The current international food, fertilizer, and fuel price crisis began in late 2020, as the world economy began to recover from the early stages of the COVID-19 pandemic. A surge in the global demand for many commodities at that time was not met by sufficient global supply because of supply chain constraints. This led to significant increases in international prices of food, fuel, and fertilizers throughout 2021. Following the Russian Federation’s invasion of Ukraine on 24 February 2022, economic sanctions were imposed against Russia and Belarus, and Russia self-imposed export restrictions in response. This further increased these international prices to inflation-adjusted levels not observed since the 2007/08 international food and fertilizer price crisis (Laborde, 2022). Because Kenya imports all its oil and fertilizer, about half of its cooking oil, and some of its maize and wheat, the dramatic increases in these international prices have been transmitted partially or fully to Kenya’s domestic markets. The magnitude and duration of domestic price increases in Kenya to date are estimated to have decreased real household consumption by 2.5 percent on average and by 3.8 percent among poor households, which in turn are estimated to have increased the national poverty headcount rate by 2.5 percent (Breisinger et al., 2022).
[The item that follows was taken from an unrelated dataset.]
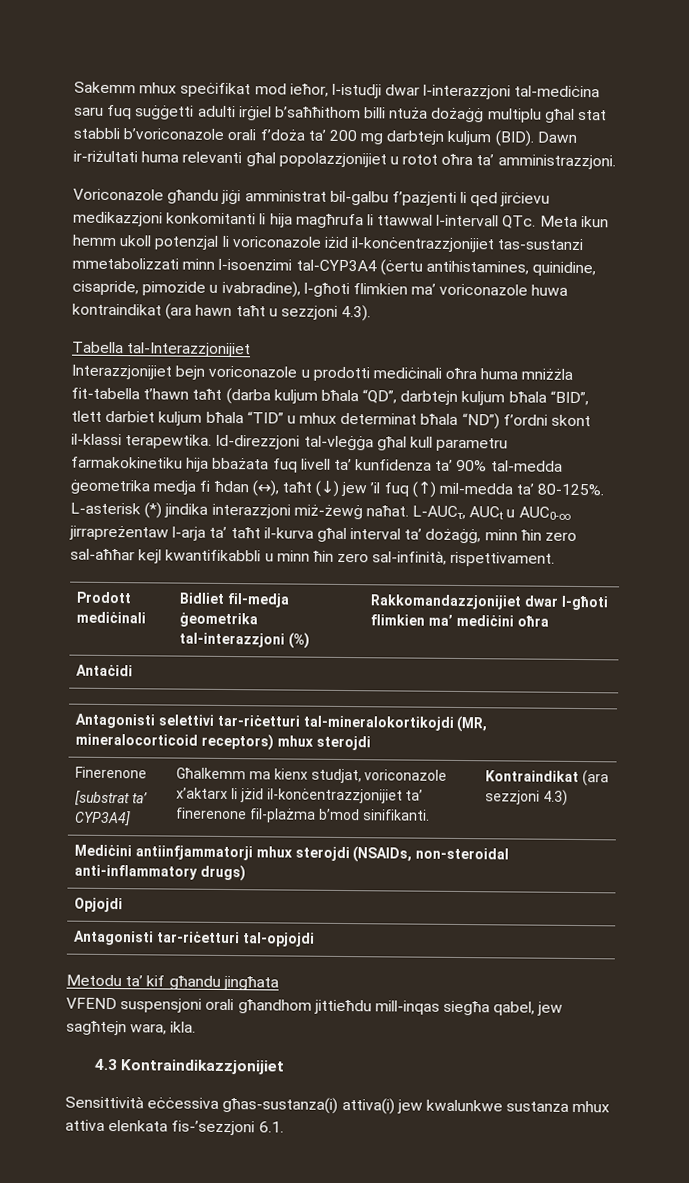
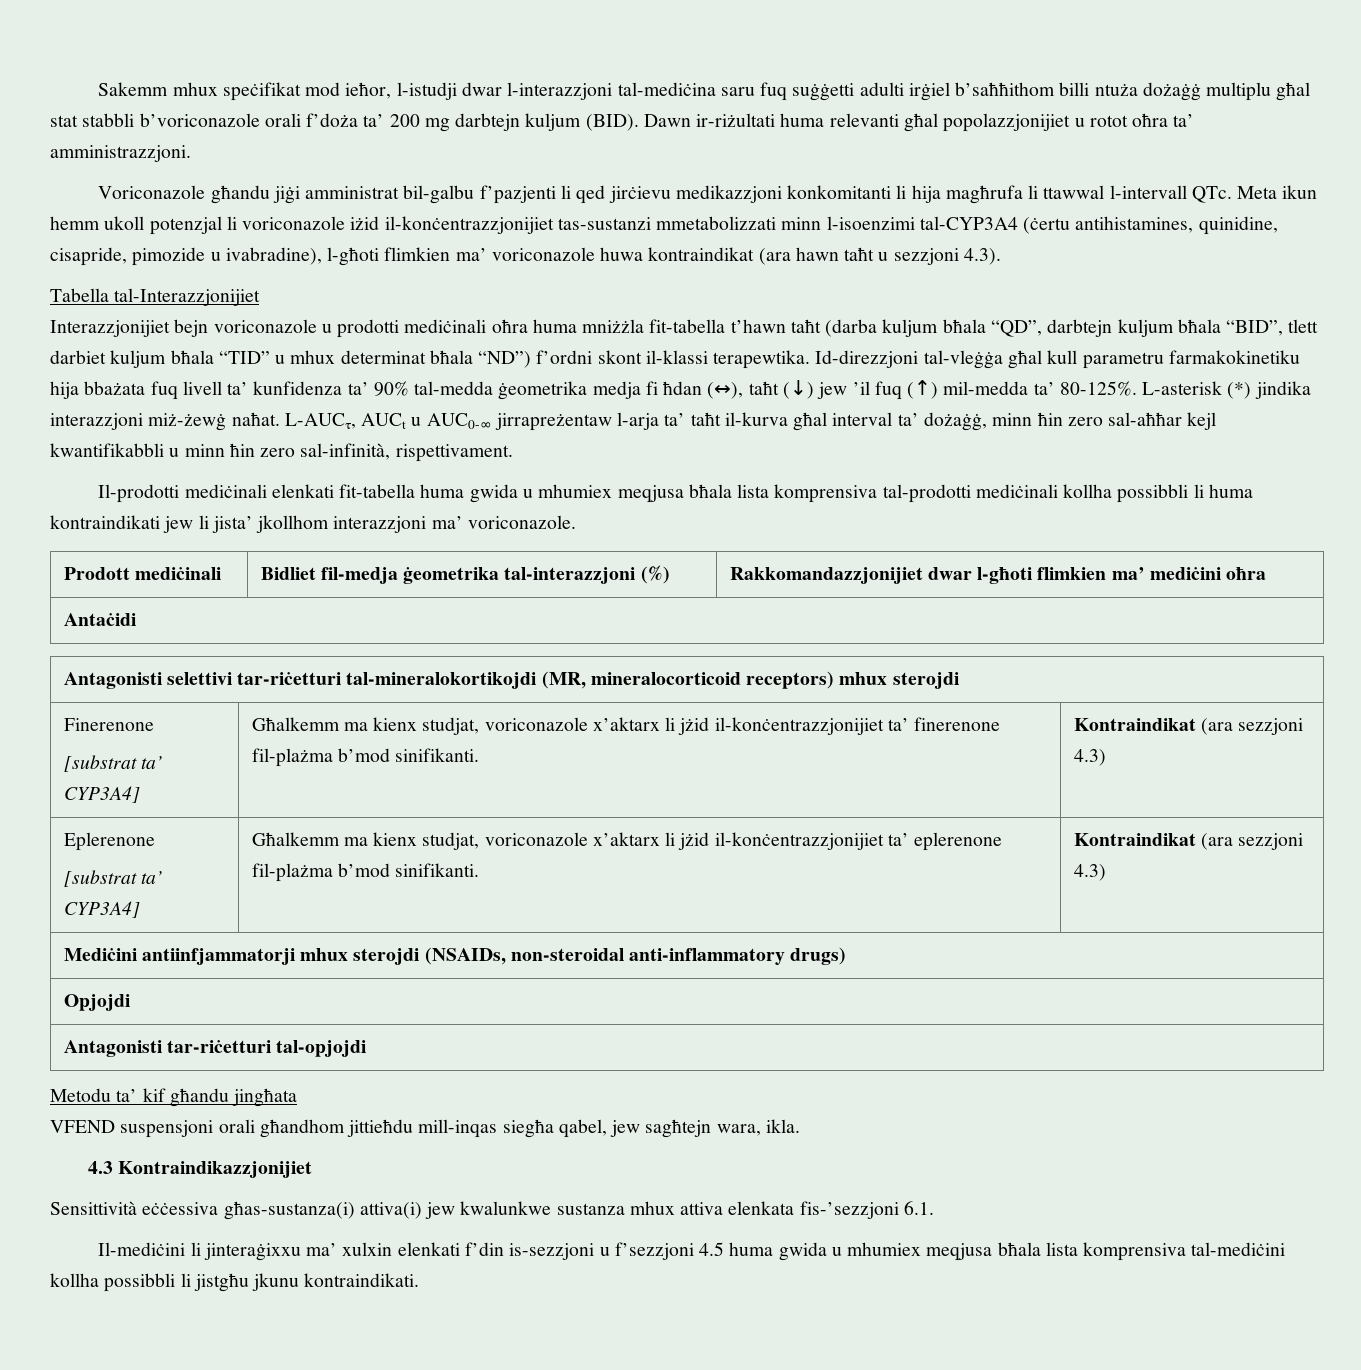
+ Il-prodotti mediċinali elenkati fit-tabella huma gwida u mhumiex meqjusa bħala lista komprensiva tal-prodotti mediċinali kollha possibbli li huma kontraindikati jew li jista’ jkollhom interazzjoni ma’ voriconazole.
+ Eplerenone
+ [substrat ta’ CYP3A4] | Għalkemm ma kienx studjat, voriconazole x’aktarx li jżid il-konċentrazzjonijiet ta’ eplerenone fil-plażma b’mod sinifikanti. | Kontraindikat (ara sezzjoni 4.3)
+ Il-mediċini li jinteraġixxu ma’ xulxin elenkati f’din is-sezzjoni u f’sezzjoni 4.5 huma gwida u mhumiex meqjusa bħala lista komprensiva tal-mediċini kollha possibbli li jistgħu jkunu kontraindikati.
Poorer Kenyan households are likely to be more vulnerable to the surge in food prices in 2022 than they were during previous spikes in food prices in 2007/08 and 2010/11 for two main reasons. First, more than 70% of urban and rural households in Kenya reported a loss of income over the first 10-12 months of the COVID-19 pandemic, and a similar percentage of households reported sales of assets as a coping strategy (Olwande et al., 2021; Alvi et al., 2021)1. Reductions in assets typically make households less resilient to future adverse price, market, climatic, and/or health shocks. Second, much of Kenya and East Africa has experienced severe drought in the past three consecutive seasons, which has led to lower household and national food production and significant losses of livestock weight and numbers. In this brief, we investigate how domestic prices of food, fuel, and fertilizer in Kenya have been affected by the on-going crises. We then discuss strategies and policy options to help mitigate the adverse effects of increased prices on household incomes and food security in the short term, and household and market-level resilience to future price and climatic shocks in the longer term. These strategies are based on existing empirical research from Kenya as well as from other sub-Saharan Africa countries.